The task>
Repeat the entries below exactly, pictures excluded.

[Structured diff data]
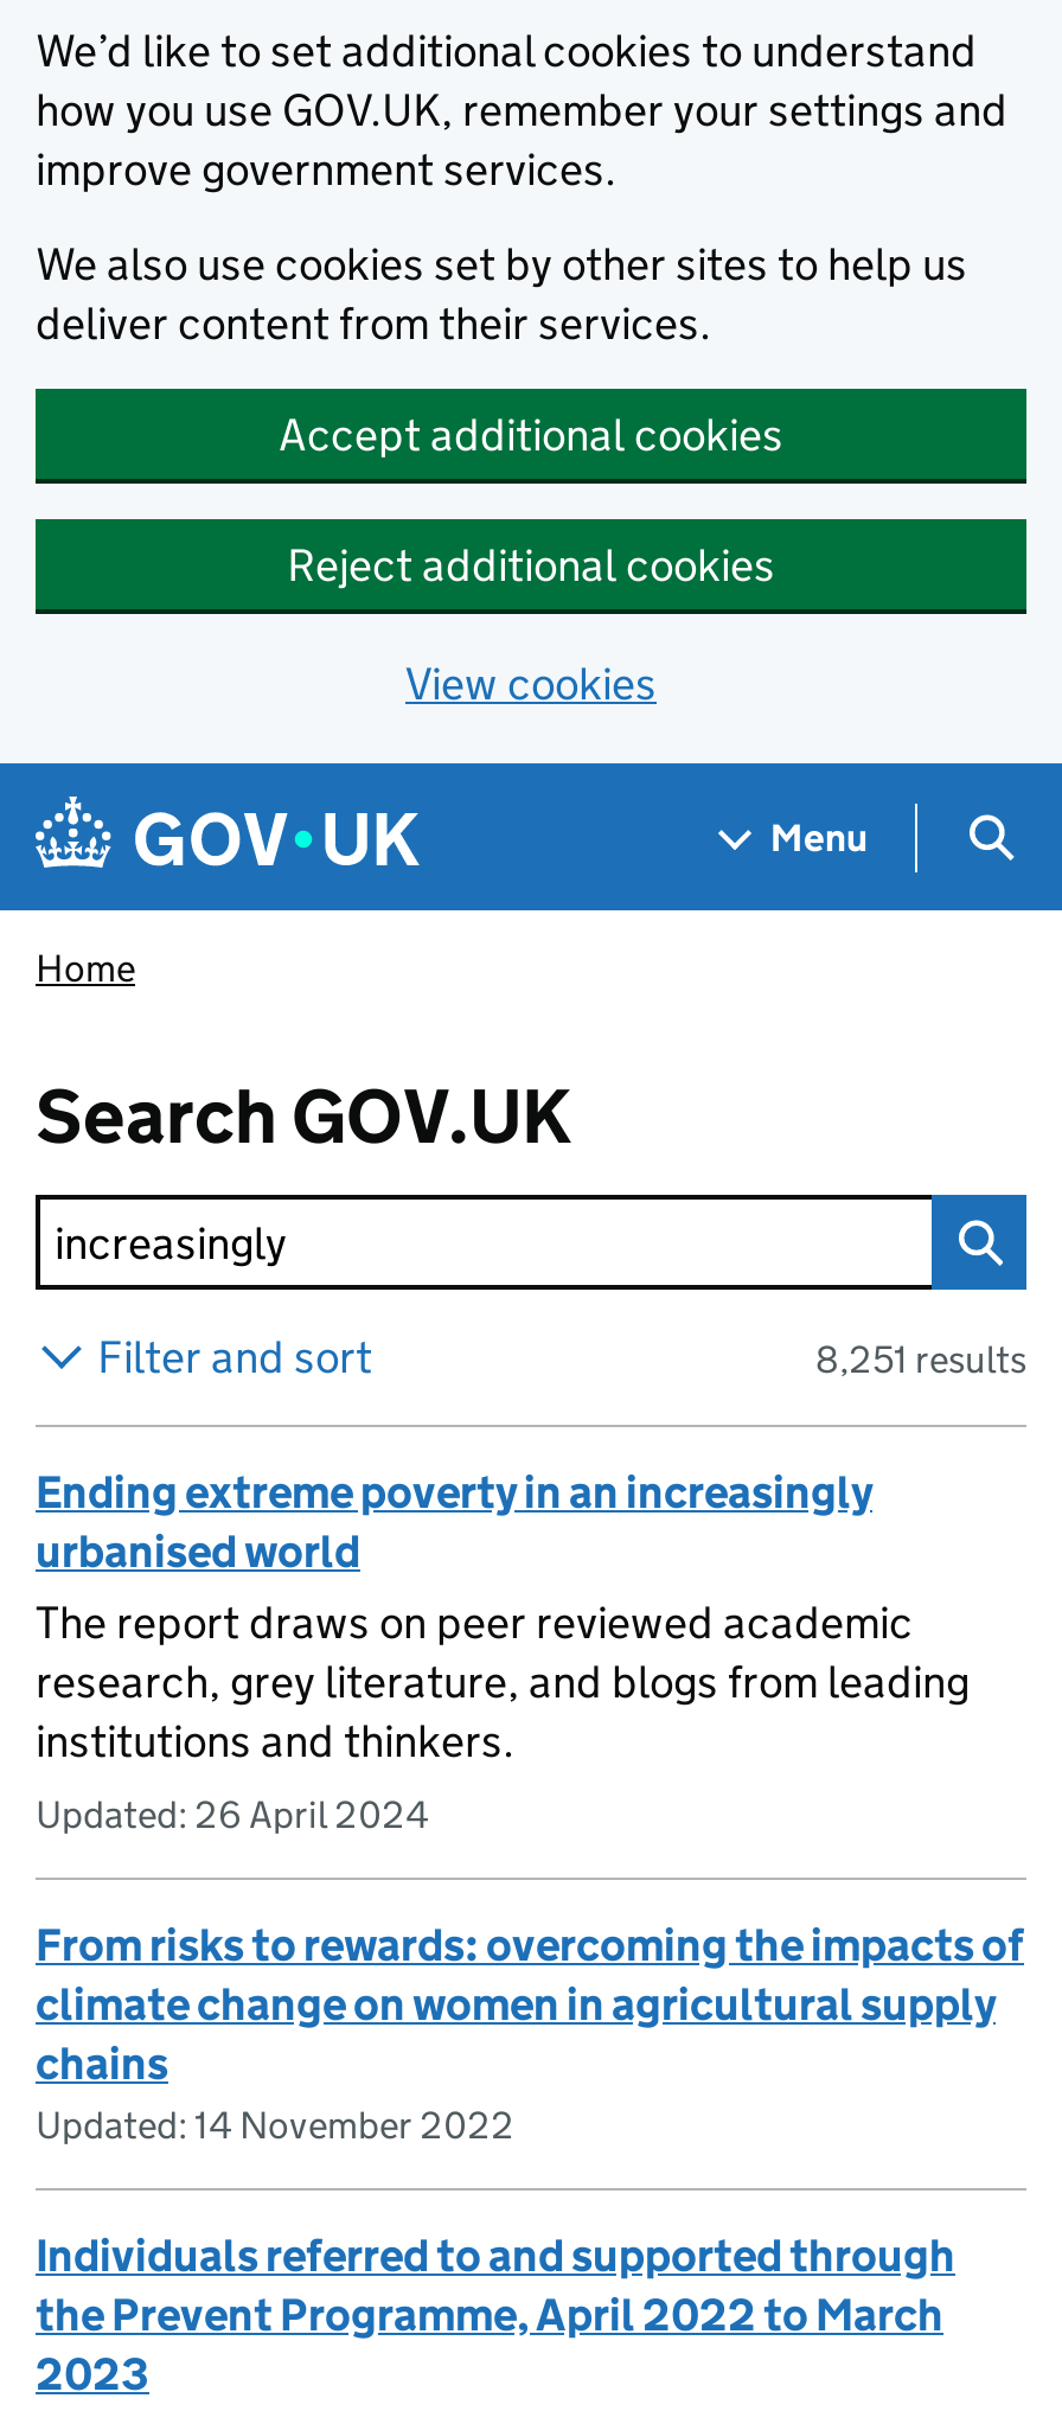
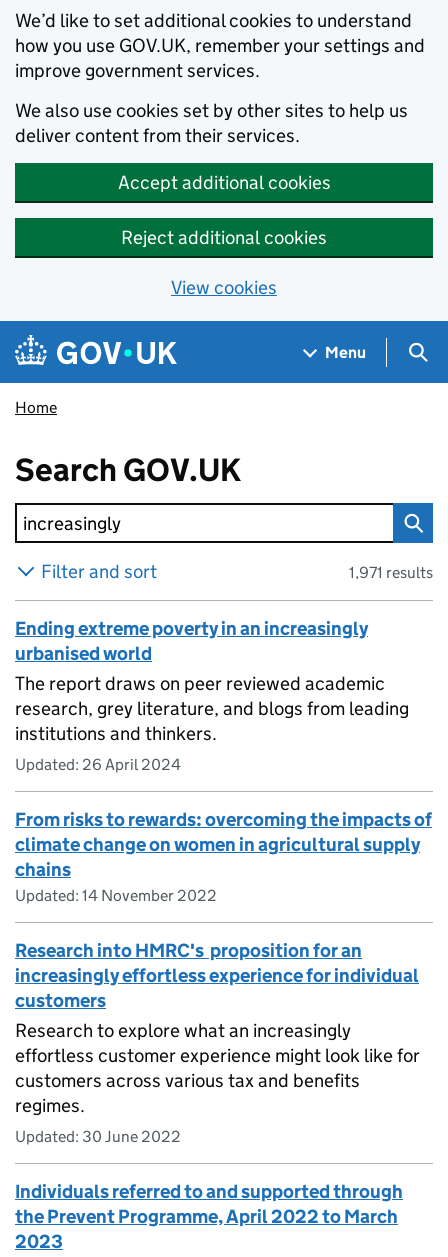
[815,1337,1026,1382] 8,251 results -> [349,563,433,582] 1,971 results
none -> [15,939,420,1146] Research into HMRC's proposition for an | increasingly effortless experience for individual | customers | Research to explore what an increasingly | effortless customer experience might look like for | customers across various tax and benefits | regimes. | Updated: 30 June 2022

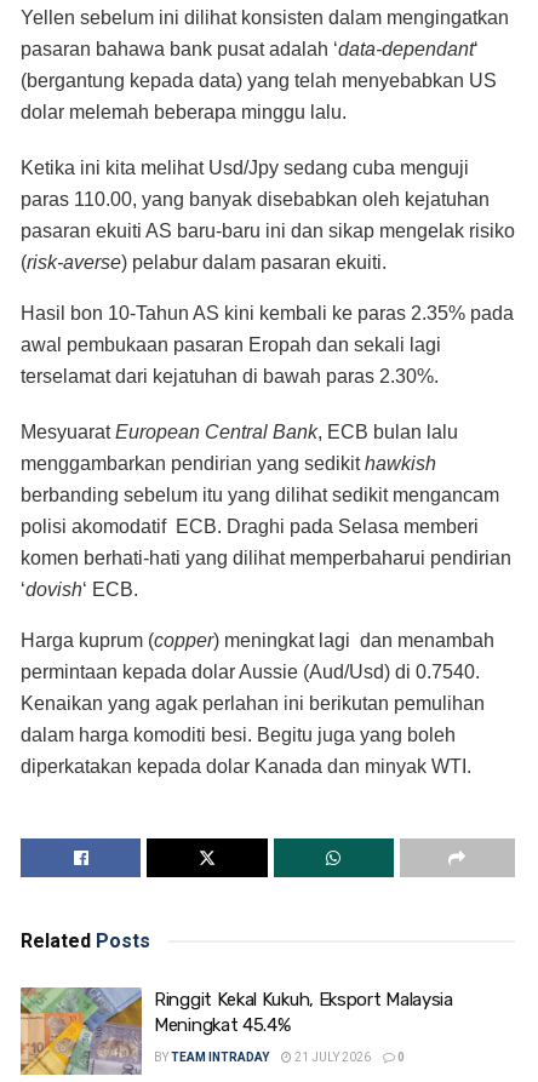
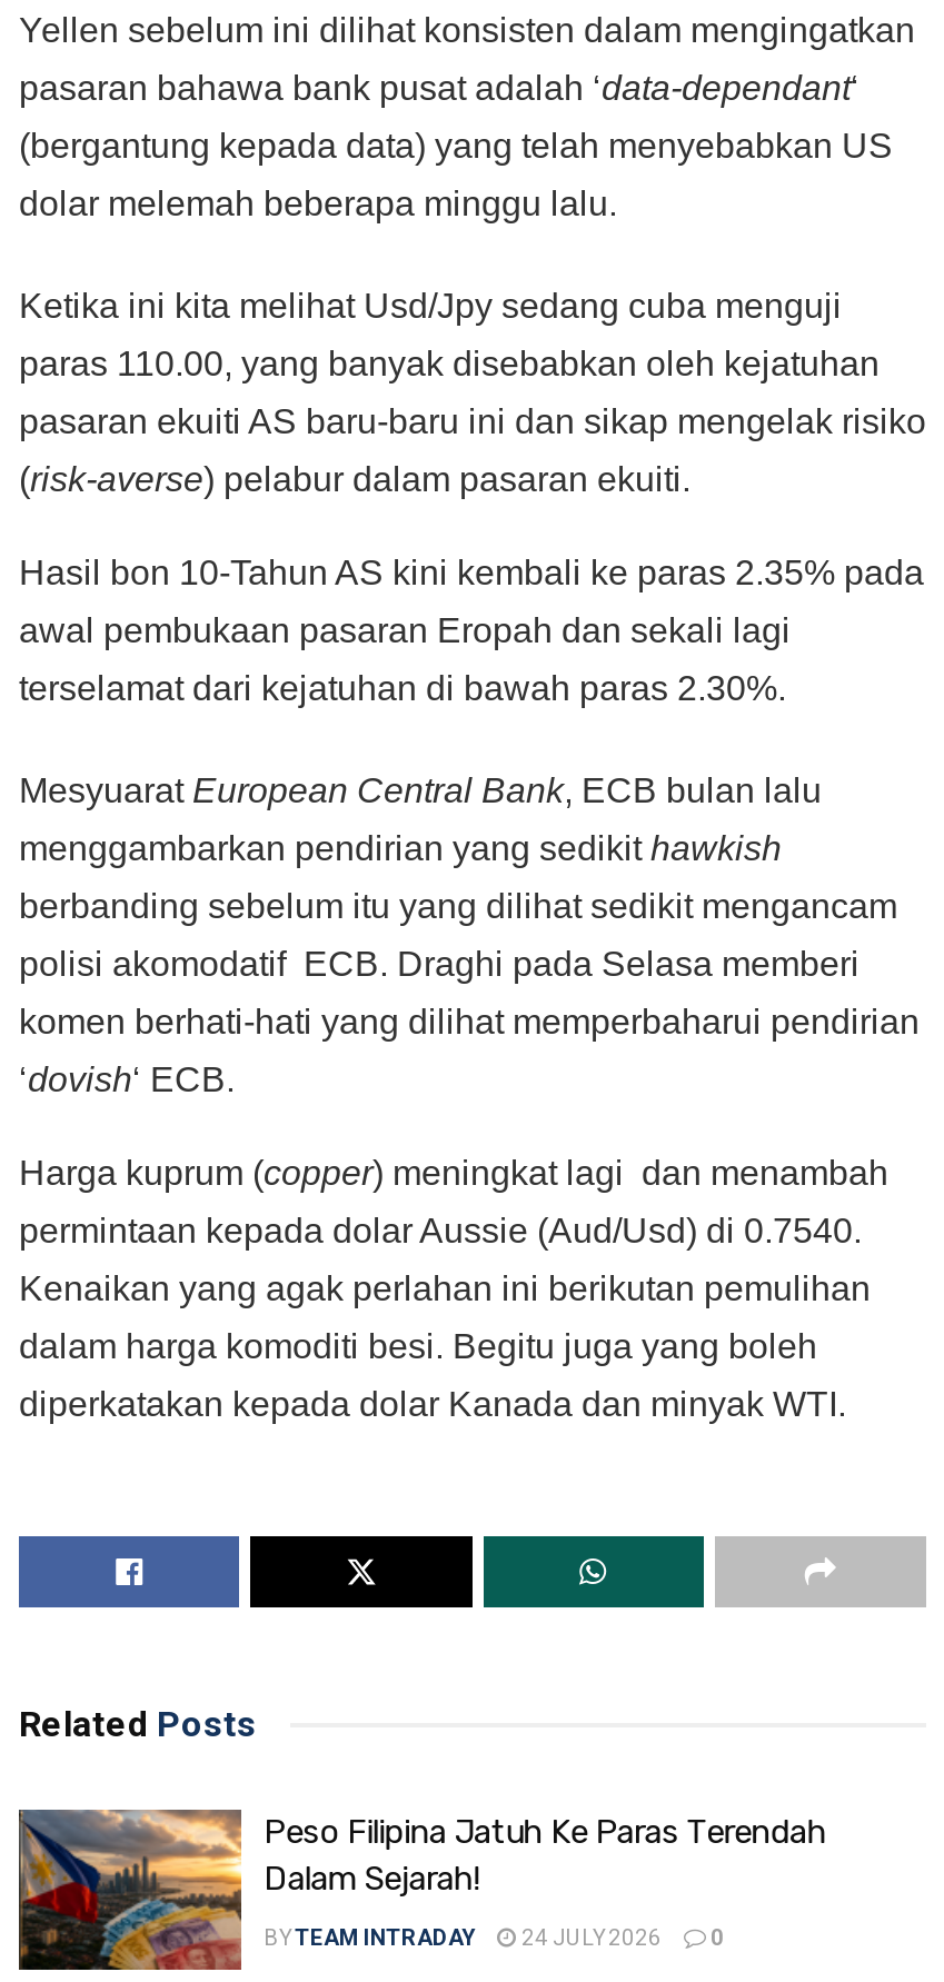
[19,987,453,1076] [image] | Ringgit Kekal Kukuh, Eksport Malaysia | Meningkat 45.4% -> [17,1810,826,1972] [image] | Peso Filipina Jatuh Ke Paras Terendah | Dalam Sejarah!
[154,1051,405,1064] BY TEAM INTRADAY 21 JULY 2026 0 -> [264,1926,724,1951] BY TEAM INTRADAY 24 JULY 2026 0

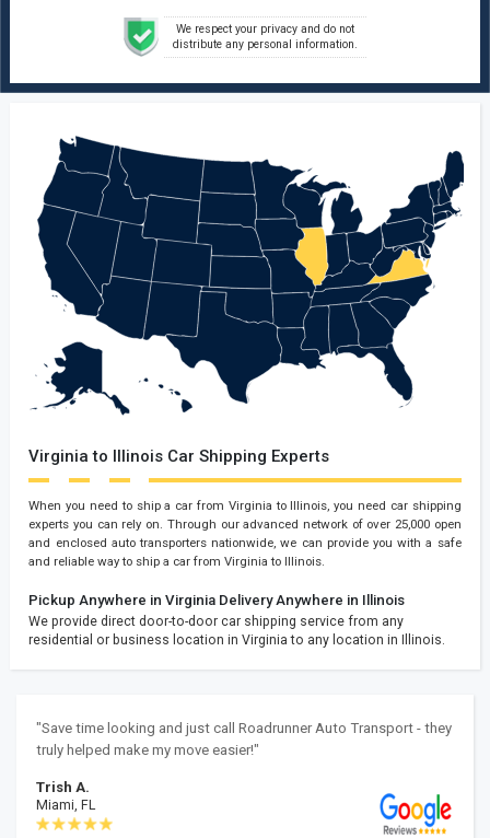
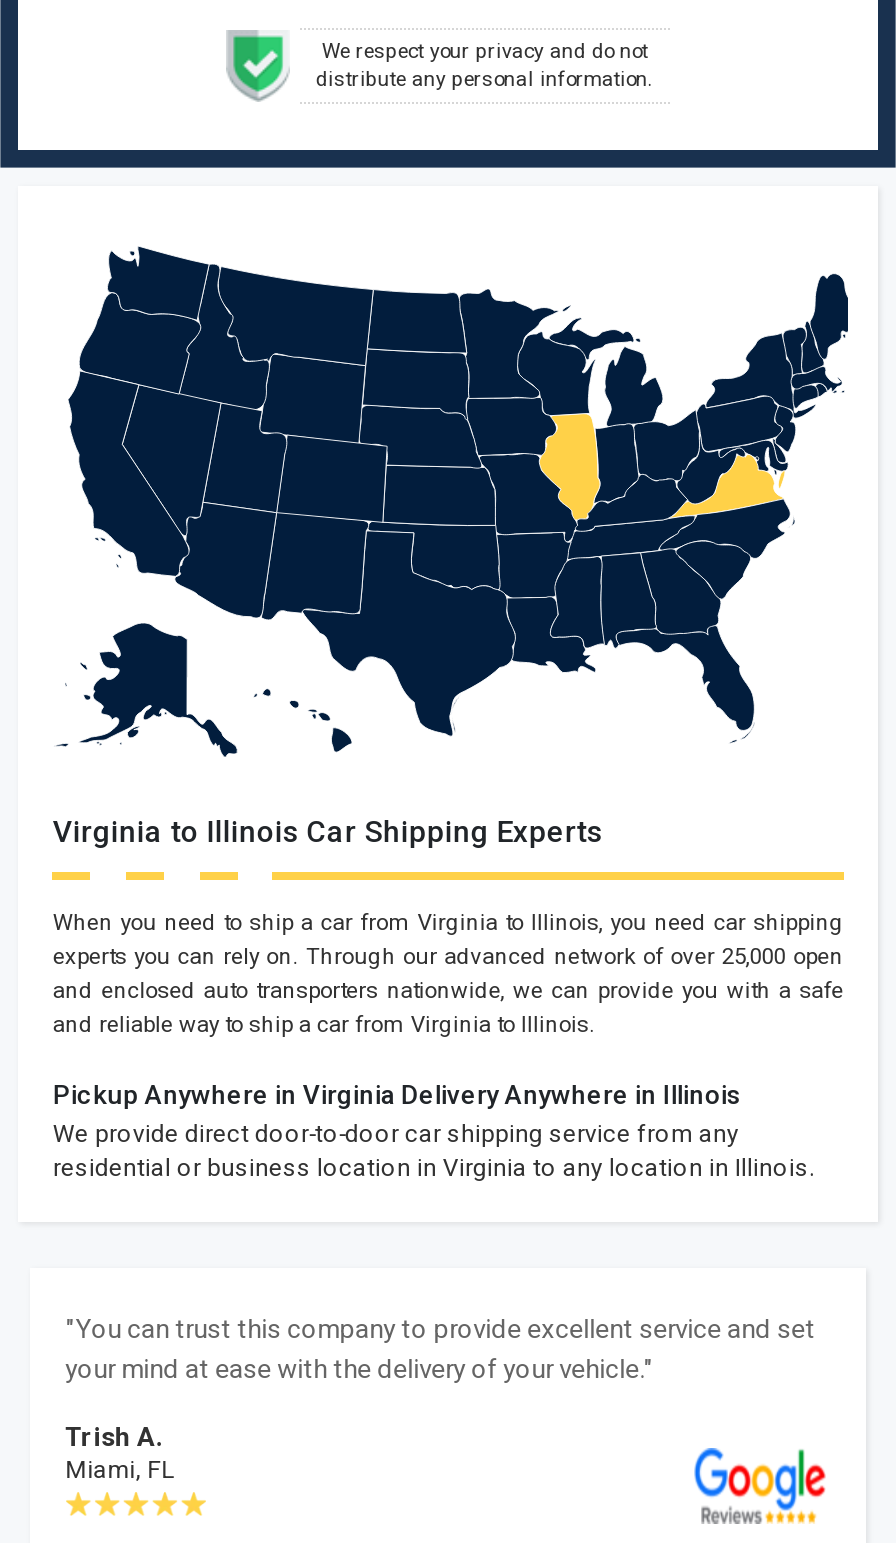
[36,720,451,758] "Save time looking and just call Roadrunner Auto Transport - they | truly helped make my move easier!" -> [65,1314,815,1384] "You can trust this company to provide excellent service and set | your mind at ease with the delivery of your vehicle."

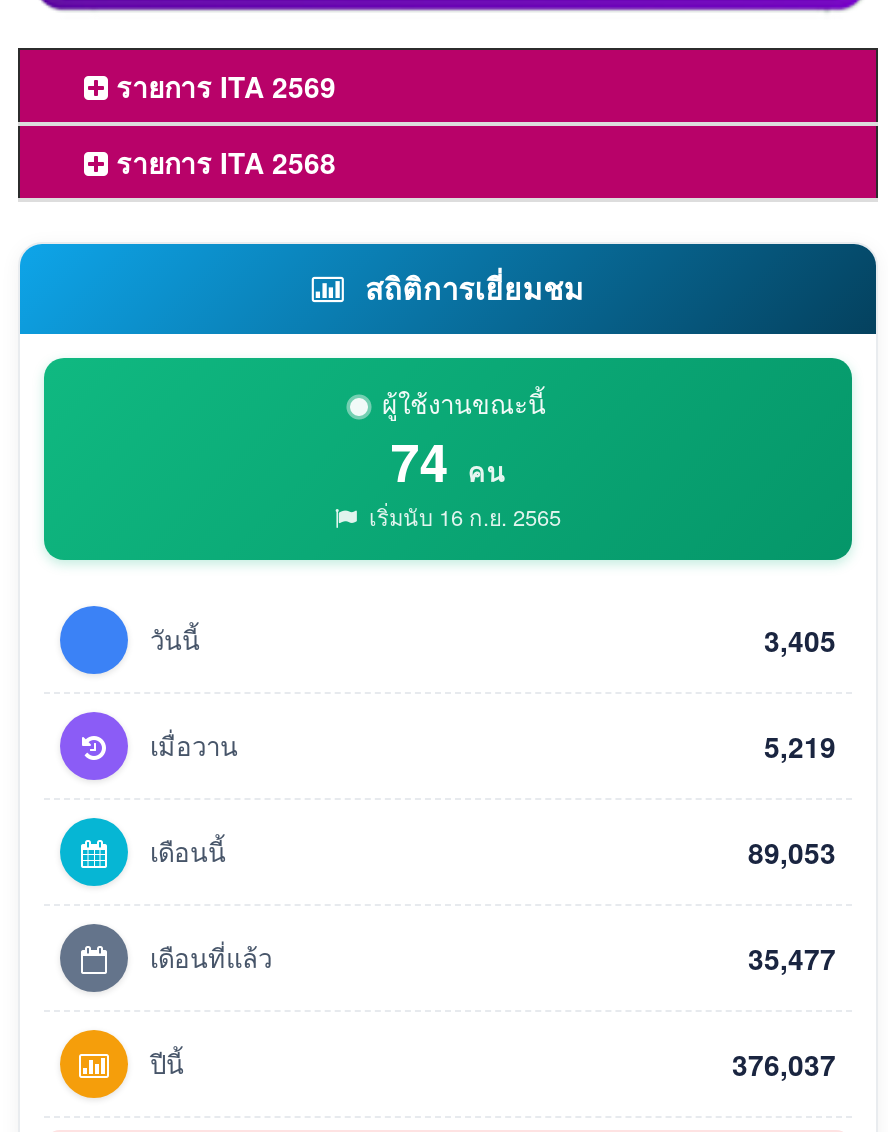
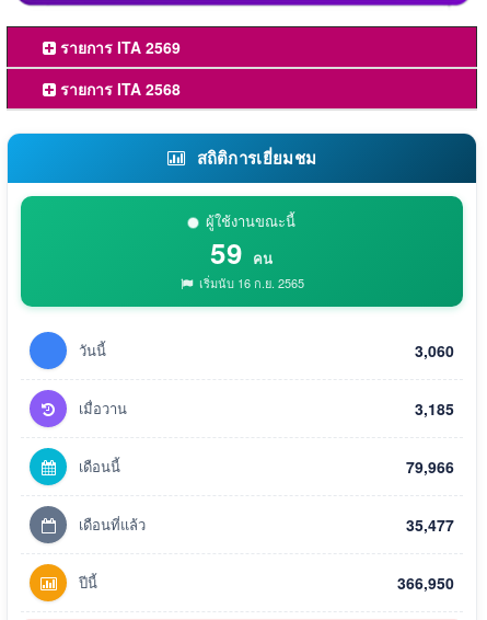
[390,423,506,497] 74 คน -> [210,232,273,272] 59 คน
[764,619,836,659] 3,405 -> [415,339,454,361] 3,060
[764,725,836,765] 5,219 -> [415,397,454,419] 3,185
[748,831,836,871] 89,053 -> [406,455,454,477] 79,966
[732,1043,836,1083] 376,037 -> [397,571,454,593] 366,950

Expected answer>
[815,1337,1026,1382] 8,251 results -> [349,563,433,582] 1,971 results
none -> [15,939,420,1146] Research into HMRC's proposition for an | increasingly effortless experience for individual | customers | Research to explore what an increasingly | effortless customer experience might look like for | customers across various tax and benefits | regimes. | Updated: 30 June 2022

[19,987,453,1076] [image] | Ringgit Kekal Kukuh, Eksport Malaysia | Meningkat 45.4% -> [17,1810,826,1972] [image] | Peso Filipina Jatuh Ke Paras Terendah | Dalam Sejarah!
[154,1051,405,1064] BY TEAM INTRADAY 21 JULY 2026 0 -> [264,1926,724,1951] BY TEAM INTRADAY 24 JULY 2026 0

[36,720,451,758] "Save time looking and just call Roadrunner Auto Transport - they | truly helped make my move easier!" -> [65,1314,815,1384] "You can trust this company to provide excellent service and set | your mind at ease with the delivery of your vehicle."

[390,423,506,497] 74 คน -> [210,232,273,272] 59 คน
[764,619,836,659] 3,405 -> [415,339,454,361] 3,060
[764,725,836,765] 5,219 -> [415,397,454,419] 3,185
[748,831,836,871] 89,053 -> [406,455,454,477] 79,966
[732,1043,836,1083] 376,037 -> [397,571,454,593] 366,950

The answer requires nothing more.